> _Aim of the exercise_
Of the lines in the data below, write out exactly those from the one holding "- mvn appengine:deploy" through the one holding "browser to https://bigquery-dot-<your-project-id>.appspot.com.", both included.

> _Material provided_
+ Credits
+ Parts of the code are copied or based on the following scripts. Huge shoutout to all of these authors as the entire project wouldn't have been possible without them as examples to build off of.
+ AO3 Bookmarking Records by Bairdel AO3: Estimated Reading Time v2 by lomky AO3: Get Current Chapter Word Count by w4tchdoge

* * *

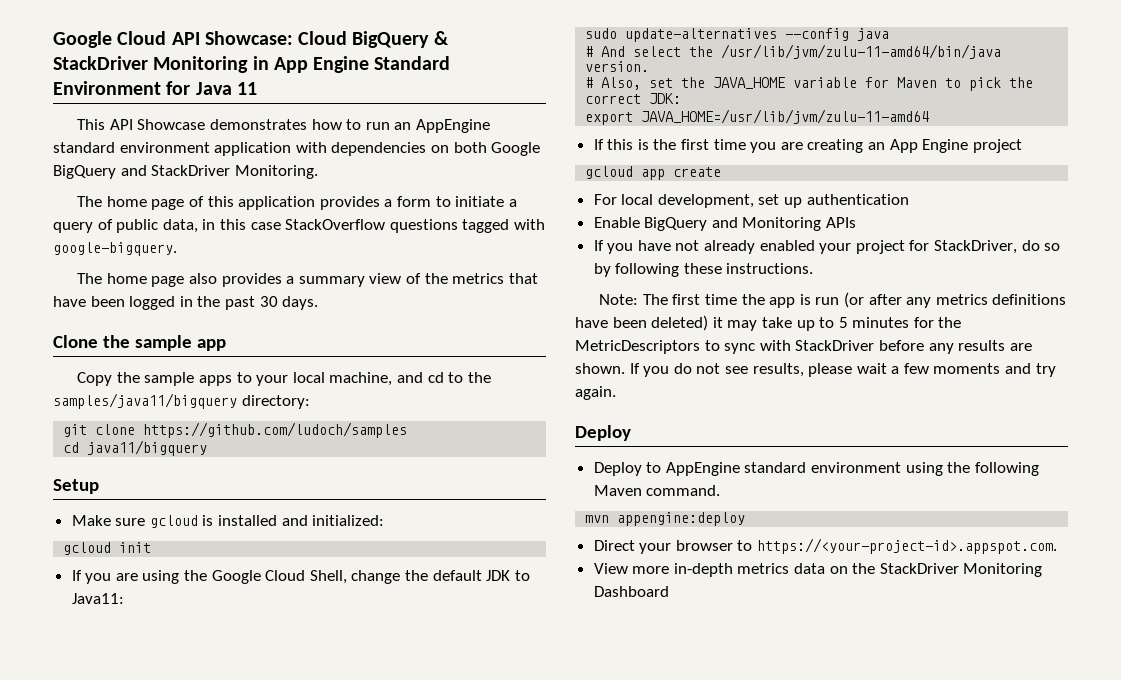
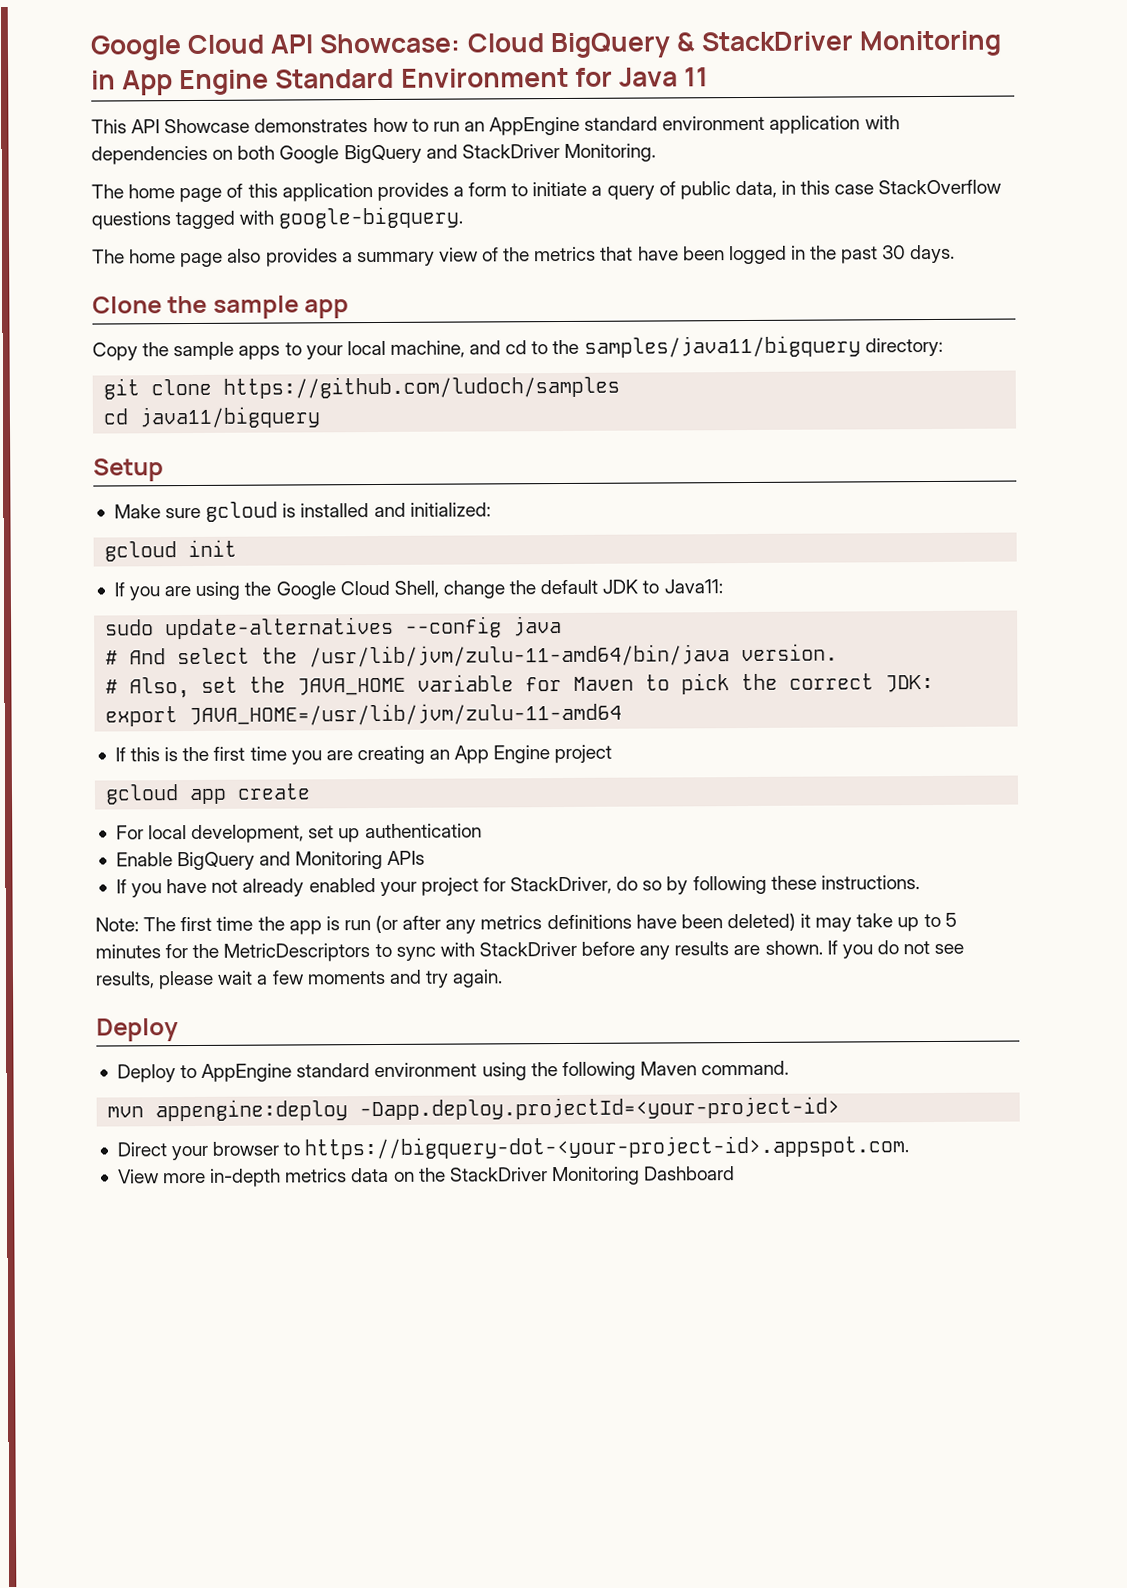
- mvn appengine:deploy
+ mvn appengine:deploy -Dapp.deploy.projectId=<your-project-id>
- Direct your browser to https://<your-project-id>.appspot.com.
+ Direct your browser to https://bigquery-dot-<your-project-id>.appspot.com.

> _Exercise solution_
- mvn appengine:deploy
+ mvn appengine:deploy -Dapp.deploy.projectId=<your-project-id>
- Direct your browser to https://<your-project-id>.appspot.com.
+ Direct your browser to https://bigquery-dot-<your-project-id>.appspot.com.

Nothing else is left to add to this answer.